Just normal squatting, normal stance. I fall backwards because I can't keep my weight in front due to flexibility. Non weighted that is. I can squat while leaning my upper body forward so my knees stay behind my toes but getting a somewhat straight back - impossible.

Squatting with good form without weight on my back is impossible for me. If I do bodyweight squats I raise my arms out in front of me every time I drop into the hole - it's the only way to stay tight and balanced. The weight is what helps generate the actual squat movement.
 

Chinner

Banned
hey guys ive been doing some research. in dragonball z some of the characters (goku) etc wear weighted clothing all the time to increase their strength and mobility. i've been wondering if any of you guys have done this and if so is it succesful?
 

Duress

Member
Any good exercises for my teres major and minor? I have some free weights and kettle bells, other than that, I don't know any exercises that doesn't use any weights.
 
hey guys ive been doing some research. in dragonball z some of the characters (goku) etc wear weighted clothing all the time to increase their strength and mobility. i've been wondering if any of you guys have done this and if so is it succesful?

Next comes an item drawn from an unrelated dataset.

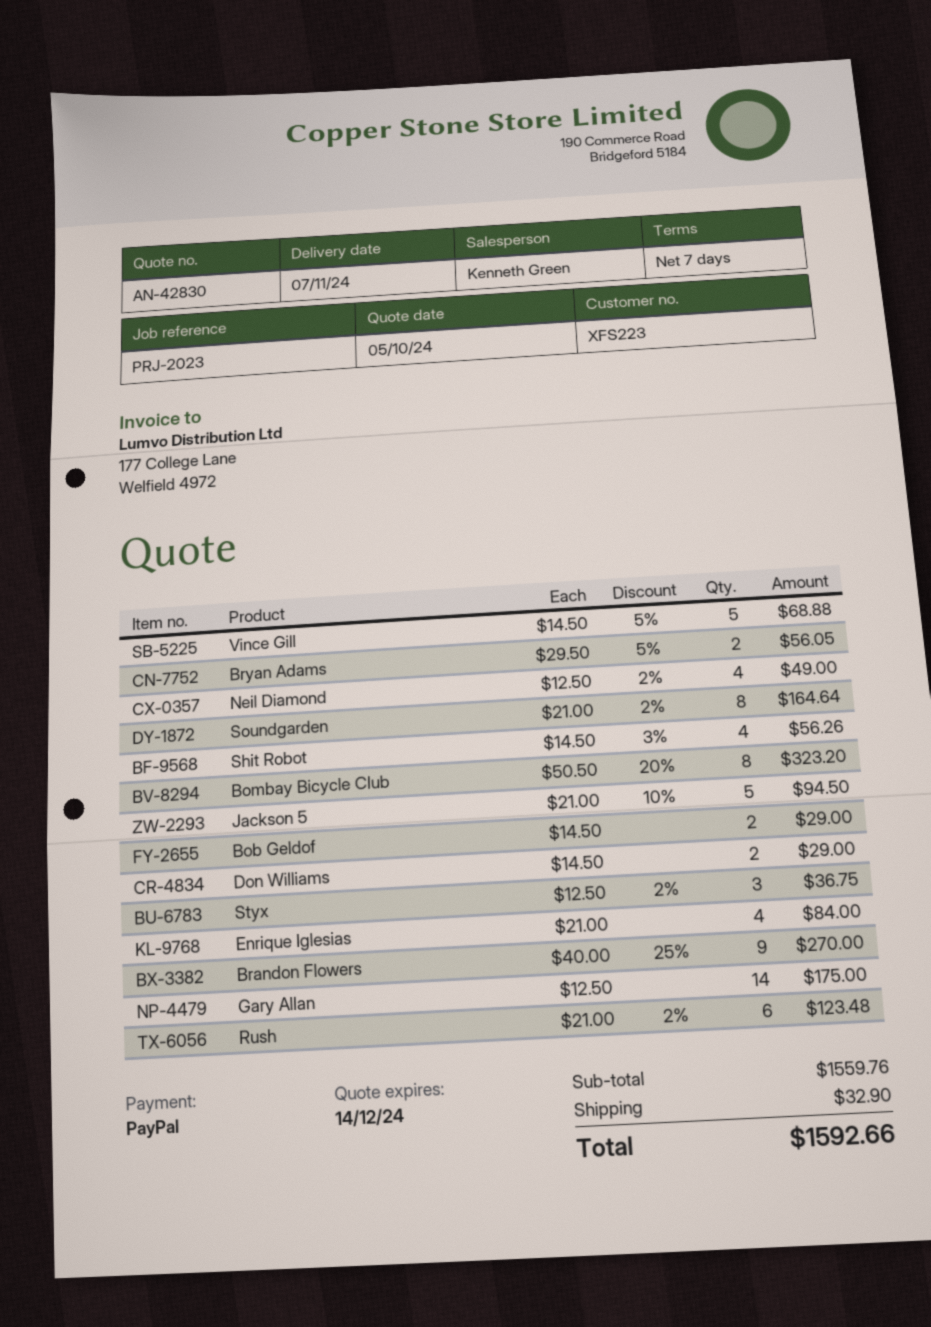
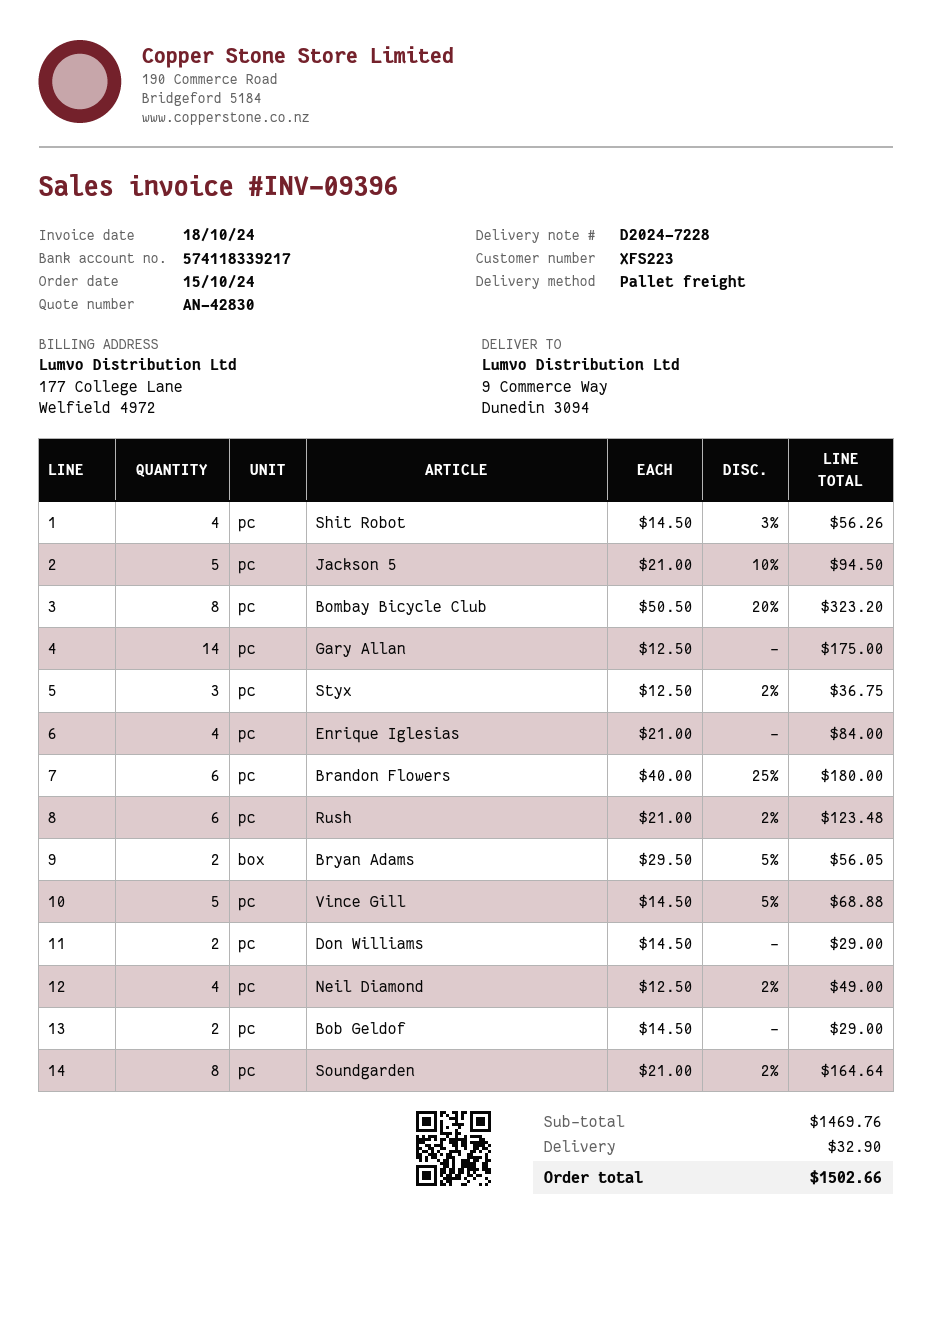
Brandon Flowers: 9 x 40.00 - 25% = 270.00 -> 6 x 40.00 - 25% = 180.00
subtotal: 1559.76 -> 1469.76
total: 1592.66 -> 1502.66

As dbz was an absurd part of my childhood I looked it up once. In real life they are death for your joints.
 

MrToughPants

Brian Burke punched my mom
Outside of the high rep box jumps (which I'm not a huge fan of), I don't see anything wrong with any of those workouts scaled to an individuals capabilities. I think we have a different definition of "for time." I think of it as "go hard" and there's no reason I can't keep my form pretty damn good and still go hard.

Good luck.

800lbs deadlifters injure themselves with 225lbs deadlifts.